As you can see, it really only defines some options that the process will use to do its job and after that only define a process which does the job.
All the tedious stuff like reading those config options or explaining them to the underlying system where all already generically defined in the baseMutator.

$thumb = $libphoto->newImageVersion('thumb');
$thumb->addMutator($resize);
$thumb->addMutator($dropshadow);
$libphoto->setImageVersion($thumb);

$imageVersions = $libphoto->processFile(‘/some/image/file’);

Now the first line is more of the same as the previous one with the mutators. It instantiates an new imageVersion object which get’s a few default config options before being passed along. Then you add some Mutator objects, and basically tell libPhoto there is an new image version. After having done all that we tell libPhoto to process an image file.

LibPhoto will then iterate over all the different image versions it has and tell them to do their thing. The imageVersion object will open the imagefile and create a GDimage resource and iterate over its mutators and pass them the file and tell them to do their thing.

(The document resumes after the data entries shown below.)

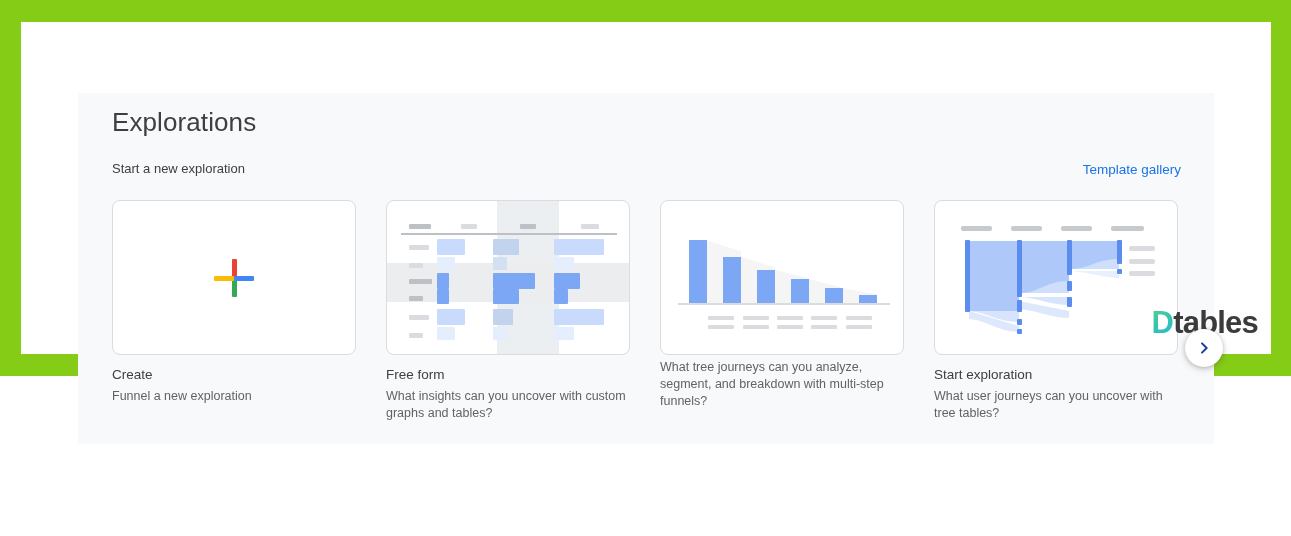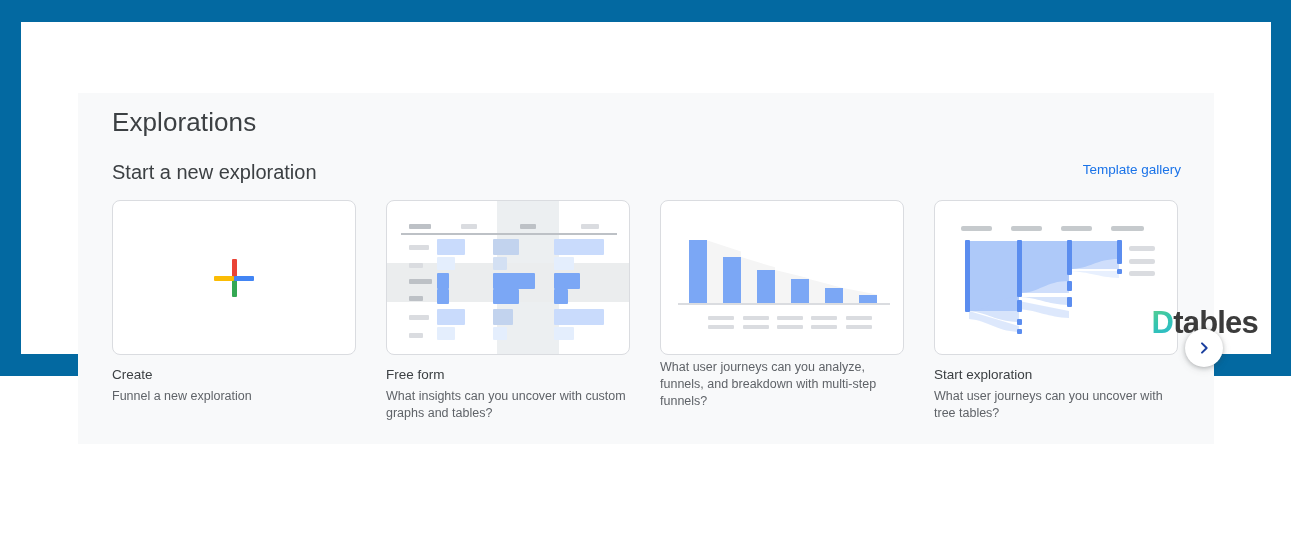--- a/index.html
+++ b/index.html
@@ -16,7 +16,7 @@
     position: absolute;
     left: 0; top: 0;
     width: 1291px; height: 376px;
-    background: #0369a1;
+    background: #84cc16;
     padding: 22px 20px 22px 21px;
   }
   #canvas {

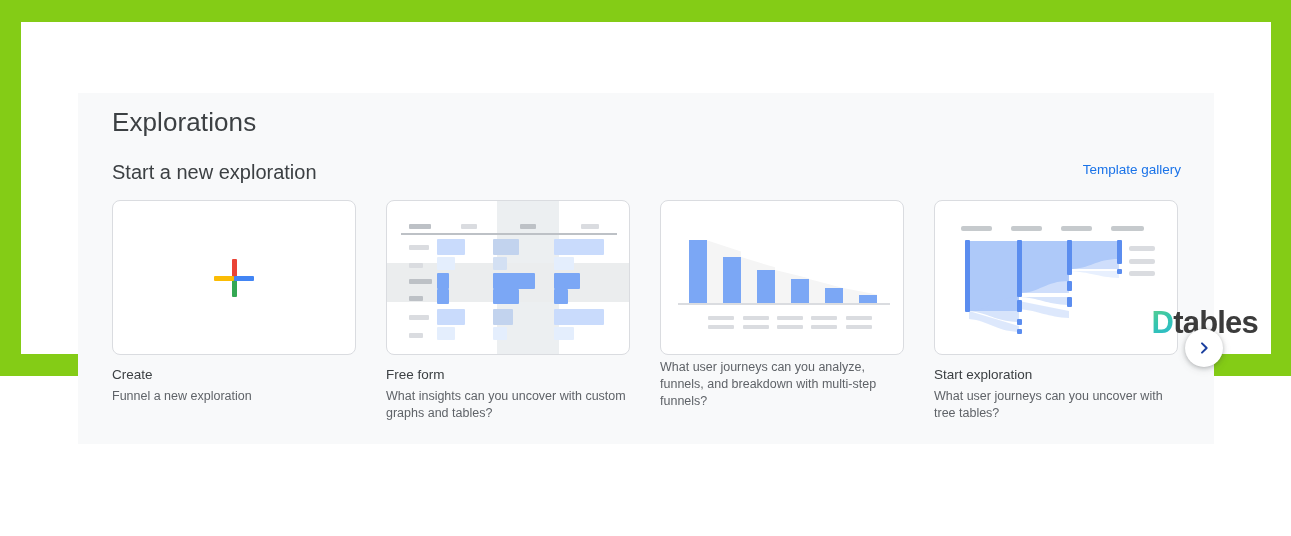--- a/index.html
+++ b/index.html
@@ -46,7 +46,7 @@
   .subhead {
     position: absolute;
     left: 34px; top: 68px;
-    font-size: 20px;
+    font-size: 13px;
     color: #3c4043;
   }
 

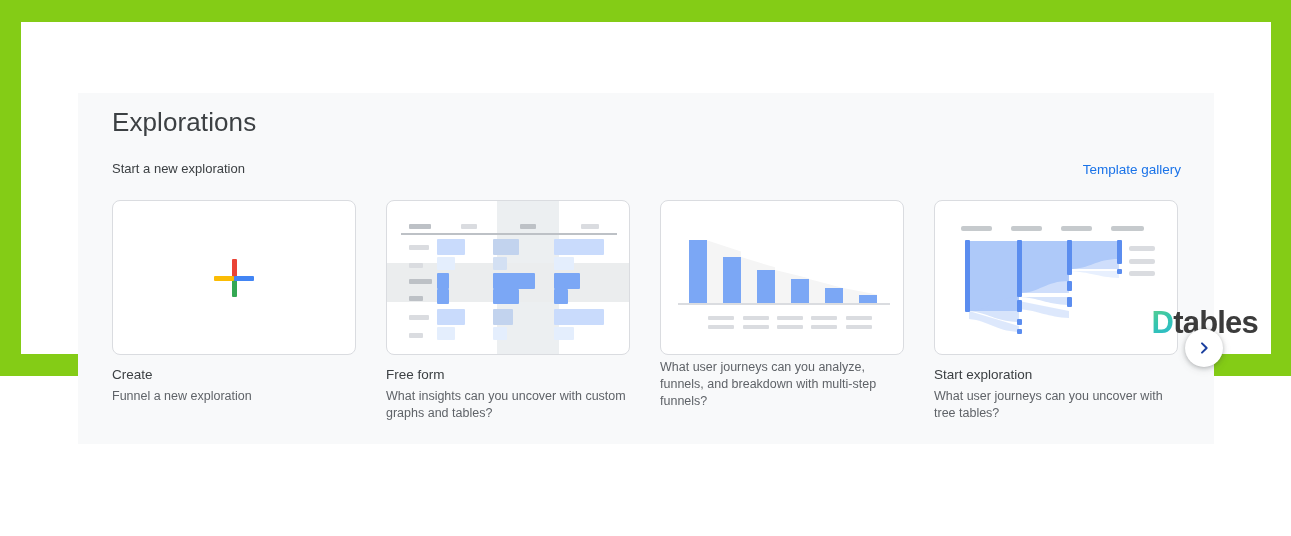--- a/index.html
+++ b/index.html
@@ -265,7 +265,7 @@
               <div class="flbl" style="left:185px;top:124px;"></div>
             </div>
           </div>
-          <div class="card-desc">What user journeys can you analyze, funnels, and breakdown with multi-step funnels?</div>
+          <div class="card-desc">What tree journeys can you analyze, segment, and breakdown with multi-step funnels?</div>
         </div>
 
         <div class="card">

The mutators will gladly accept the GDimage resource, do their magic with it, and pass it back. In the end the imageVersion writes the GDimage resource back as an image file and passes that file location back to libPhoto.

This is I think a perfect example of encapsulation and the command pattern. None of the objects even remotely care what the other is doing but just know how to tell it to do its “thing”.

I hope you enjoyed reading a bit about this, i know it’s all pretty basic stuff but i hope i’ll be able to expand into something a bit more complex when the time comes.

-edit-

Disabled comments because I was only getting spam. If you want to comment just do so on another article and add that it was actually for this one and i’ll move it or something.